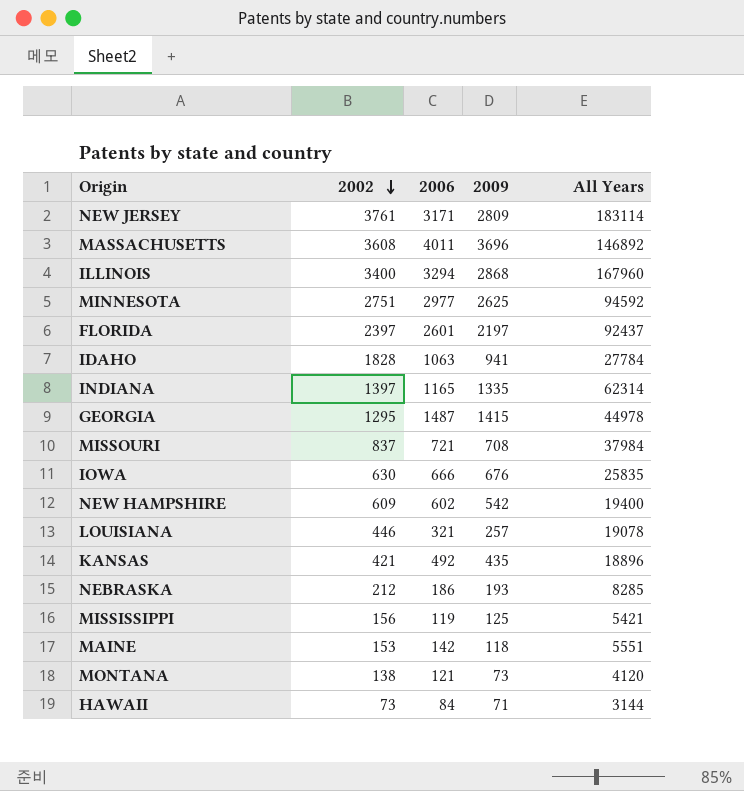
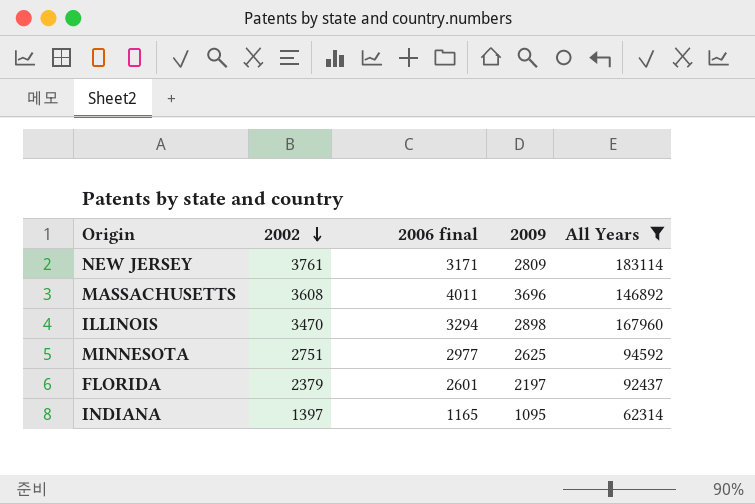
filter: none -> All Years >= 62314
column name: 2006 -> 2006 final
ILLINOIS | 2002: 3400 -> 3470
ILLINOIS | 2009: 2868 -> 2898
FLORIDA | 2002: 2397 -> 2379
INDIANA | 2009: 1335 -> 1095

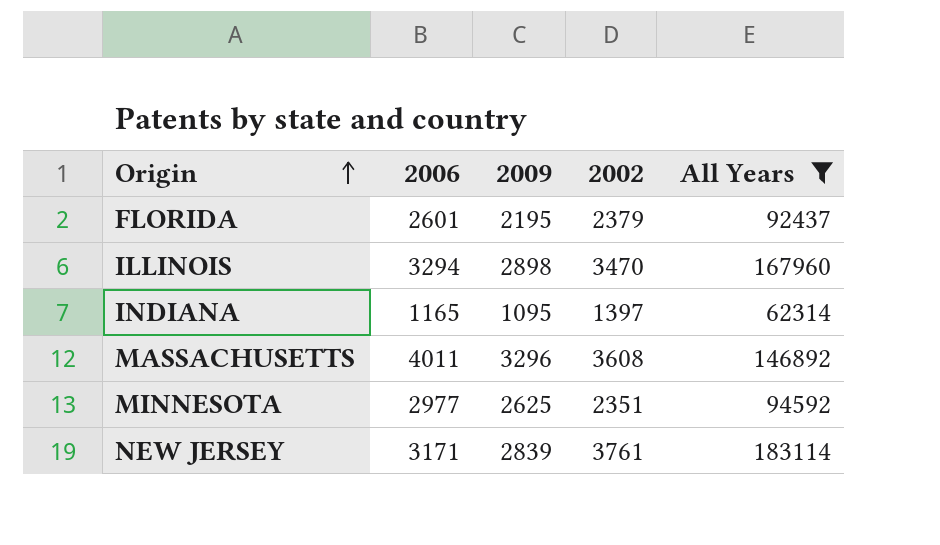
row order: 2002 descending -> Origin ascending
column name: 2006 final -> 2006
column 2002 | position: 2 -> 4
FLORIDA | 2009: 2197 -> 2195
MASSACHUSETTS | 2009: 3696 -> 3296
MINNESOTA | 2002: 2751 -> 2351
NEW JERSEY | 2009: 2809 -> 2839

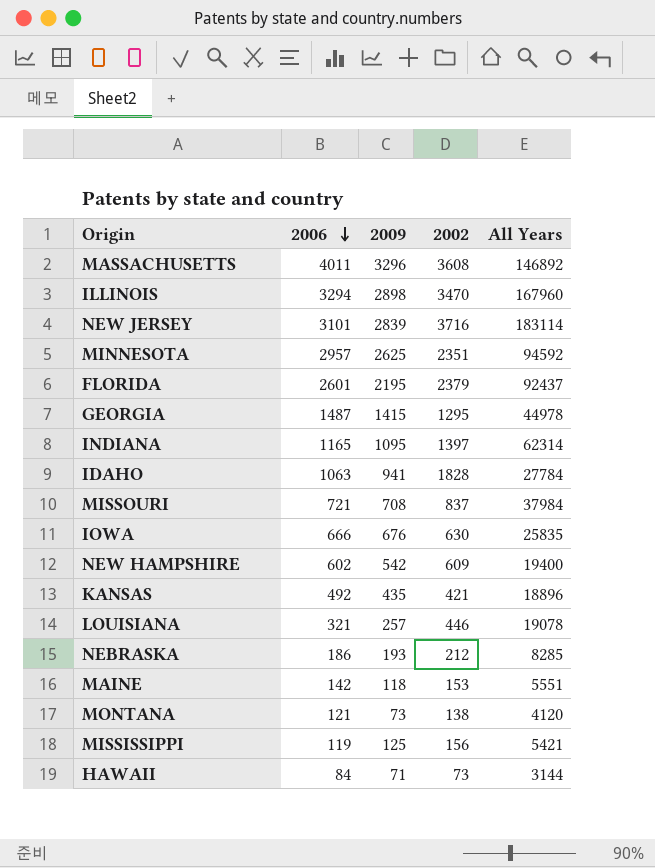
filter: All Years >= 62314 -> none
row order: Origin ascending -> 2006 descending
NEW JERSEY | 2006: 3171 -> 3101
NEW JERSEY | 2002: 3761 -> 3716
MINNESOTA | 2006: 2977 -> 2957

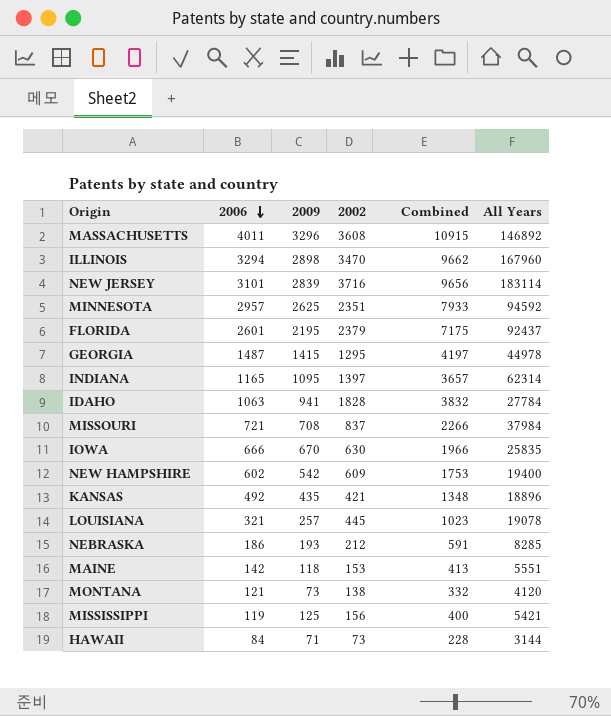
column Combined | formula: none -> [2006] + [2009] + [2002]
IOWA | 2009: 676 -> 670
LOUISIANA | 2002: 446 -> 445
|---|
**Your objective:** Make an exact copy of the lines running from the one with "column Combined |" to the last line of the listing, including both ends.

**Task output:**
column Combined | formula: none -> [2006] + [2009] + [2002]
IOWA | 2009: 676 -> 670
LOUISIANA | 2002: 446 -> 445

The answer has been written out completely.